Dziewiąty rozdział listu do Rzymian również powtarza Boże zamysły zawarte w wybraniu. Tutaj Boże wybranie jest jasno przedstawione w odniesieniu do Jego zbawczej miłości do Jakuba (i jego potomków) w przeciwieństwie do Ezawa (i jego rodu). Bóg wybrał Jakuba ponad Ezawem nie z powodu tego, co Jakub i Ezaw zrobili, lecz wskutek swojej własnej i nieprzymuszonej, suwerennej woli. Tym, którzy mogą zaprotestować "To niesprawiedliwe!" Paweł zwyczajnie zadaje pytanie "Człowieku! Kim ty jesteś, że prowadzisz spór z Bogiem?" (w.20).

Można by przytoczyć tutaj wiele fragmentów Pisma. Jednak, pomimo prostoty przekazu Bożego Słowa ludzie mają ciągle trudność z zaakceptowaniem doktryny o Bożym wybraniu. Powodem jest ponownie to, że pozwalają aby ich z góry przyjęte wyobrażenia na temat Bożego działania (oparte na ludzkim pojmowaniu sprawiedliwości) wzięło górę nad prawdą o Jego suwerenności, która jest przedstawiona w Biblii.

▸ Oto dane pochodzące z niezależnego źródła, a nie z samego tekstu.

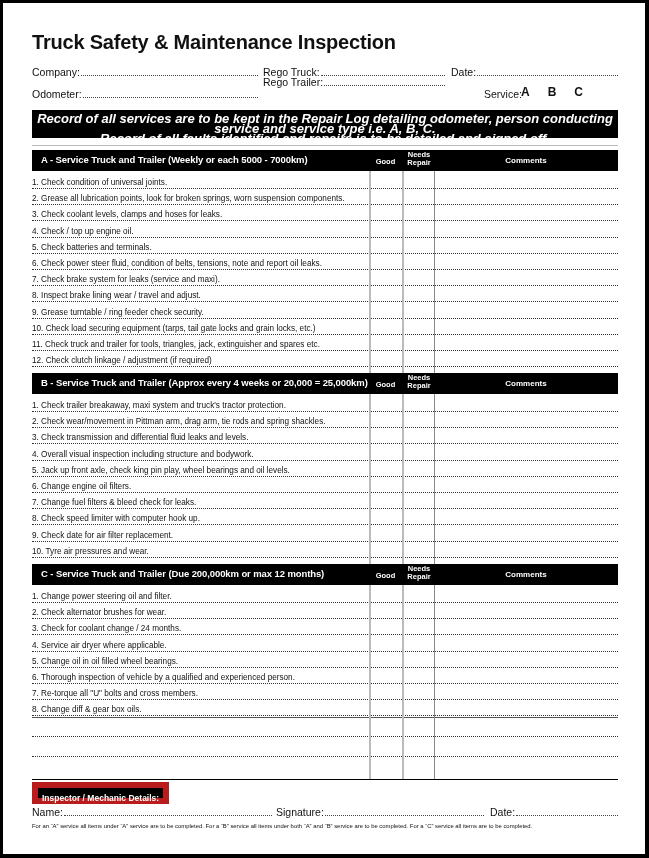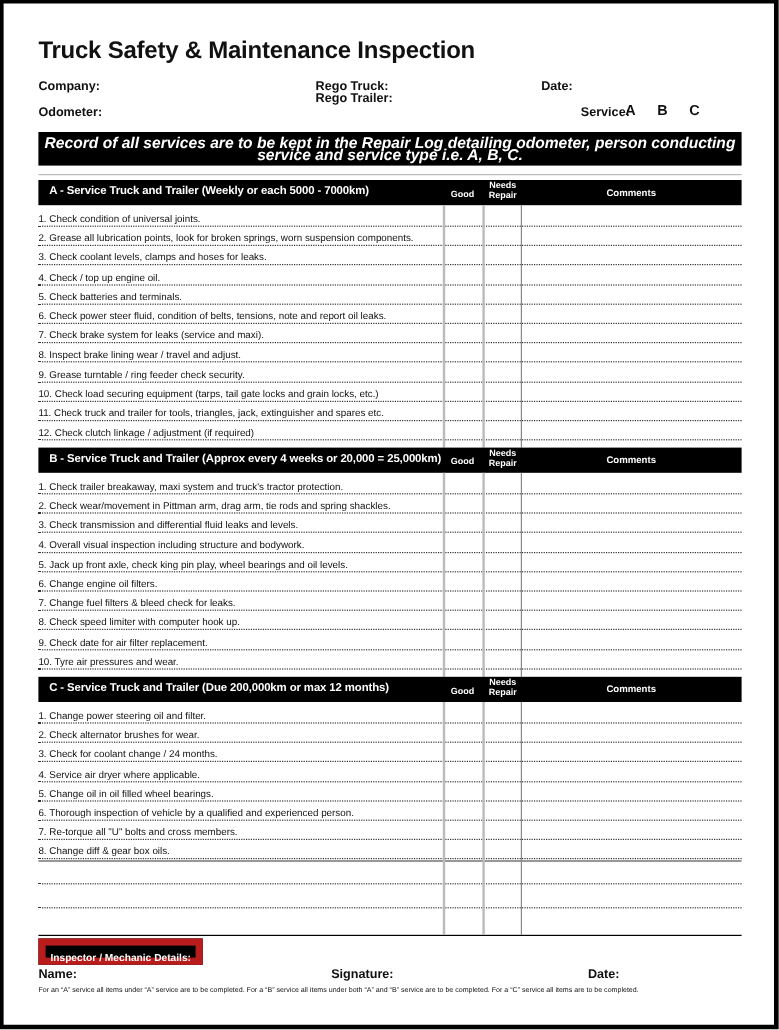--- a/index.html
+++ b/index.html
@@ -1,19 +1,19 @@
 <!DOCTYPE html>
 <html><head>
   <meta charset="utf-8">
   <style>
     html, body { margin: 0; padding: 0; background: #ffffff; }
     body { width: 649px; height: 858px; position: relative; overflow: hidden; font-family: "Liberation Sans", sans-serif; color: #111; }
     .page-border { position: absolute; left: 0; top: 0; width: 649px; height: 858px; box-sizing: border-box; border: 3px solid #000; border-bottom-width: 4px; border-right-width: 4px; }
     .title { position: absolute; left: 32px; top: 31px; font-size: 20px; font-weight: bold; letter-spacing: -0.2px; white-space: nowrap; }
-    .field { position: absolute; display: flex; align-items: flex-start; font-size: 10.5px; font-weight: bold; flex-direction: column; }
+    .field { position: absolute; display: flex; align-items: flex-end; font-size: 10.5px; font-weight: normal; }
     .field .lbl { white-space: nowrap; }
     .field .dots { flex: 1; border-bottom: 1px dotted #444; margin-left: 1px; height: 9px; margin-bottom: 2px; }
     .svc-letters { position: absolute; left: 521px; top: 85px; font-size: 12px; font-weight: bold; display: flex; gap: 18px; }
     .notice { position: absolute; left: 32px; top: 110px; width: 586px; height: 28px; background: #000; color: #fff; font-size: 13px; font-style: italic; font-weight: bold; text-align: center; line-height: 10px; padding-top: 4px; box-sizing: border-box; }
     .rule { position: absolute; left: 32px; width: 586px; height: 0; }
     .rule.grey { border-top: 1px solid #bbb; }
     .rule.dark { border-top: 1.5px solid #555; }
     .rule.black { border-top: 1.5px solid #000; }
     .sec-header { position: absolute; left: 32px; width: 586px; height: 21px; background: #000; color: #fff; }
     .sec-title { position: absolute; left: 9px; top: 4px; font-size: 9.5px; font-weight: bold; white-space: nowrap; letter-spacing: -0.1px; }
@@ -59,20 +59,21 @@
   <span class="lbl">Service:</span>
 </div>
 <div class="svc-letters">
   <span>A</span>
   <span>B</span>
   <span>C</span>
 </div>
 
 <div class="notice">
   <div>Record of all services are to be kept in the Repair Log detailing odometer, person conducting service and service type i.e. A, B, C.</div>
+  <div>Record of all faults identified and repairs is to be detailed and signed off.</div>
 </div>
 
 <div class="rule grey" style="top:145px;"></div>
 
 <div id="sections">
     <div class="sec-header" style="top: 150px;">
       <span class="sec-title">A - Service Truck and Trailer (Weekly or each 5000 - 7000km)</span>
       <span class="col-good">Good</span>
       <span class="col-needs"><span>Needs</span><br><span>Repair</span></span>
       <span class="col-comments">Comments</span>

Szczerze mówiąc, jedynym powodem wiary w wybranie jest fakt, że jest ono wyraźnie przedstawione na kartach Pisma Świętego. Żaden człowiek ani komitet złożony z ludzi nie zapoczątkował tej doktryny. Podobnie jest w przypadku doktryny o wiecznym potępieniu, która przeciwstawia się skłonnościom cielesnego umysłu. Jest ona wstrętna odczuciom nieodrodzonego serca. Tak jak doktryna o Trójcy Świętej i cudownych narodzinach Zbawiciela, prawda o wybraniu musi być przyjęta z prostą i niekwestionowaną wiarą, ponieważ została objawiona przez Boga.

Słowo Boże przedstawia Boga jako nadzorcę i dysponenta wszelkich stworzeń (Dan.4:35, Iz.45:7; Tr.3:38), Najwyższego (Ps.47:2; 83:18), władcę nieba i ziemi (Rodz.14:19; Iz.43:13) i Tego, przeciwko, któremu nikt nie może się ostać (2 Kron.20:6; Job:10;Iz.43:13). On jest wszechmocnym, który wykonuje swe dzieła zgodnie z postanowieniem swojej woli (Ef.1:11; Iz.14:27; Obj.19:6) oraz niebiańskim Garncarzem, który kształtuje człowieka według Swojej dobrej woli (Rz.9:18-22). Krótko mówiąc, On decyduje i determinuje przeznaczenie każdego człowieka, On ma pod kontrolą każdy szczegół życia pojedynczego istnienia (Przys.16:9; 19:21; 21:1, Rodz.3:21-22; 14:8; Ezdr. 1:1, Dan.1:9; Jak.4:15) – co, innymi słowy, znaczy "On jest Bogiem."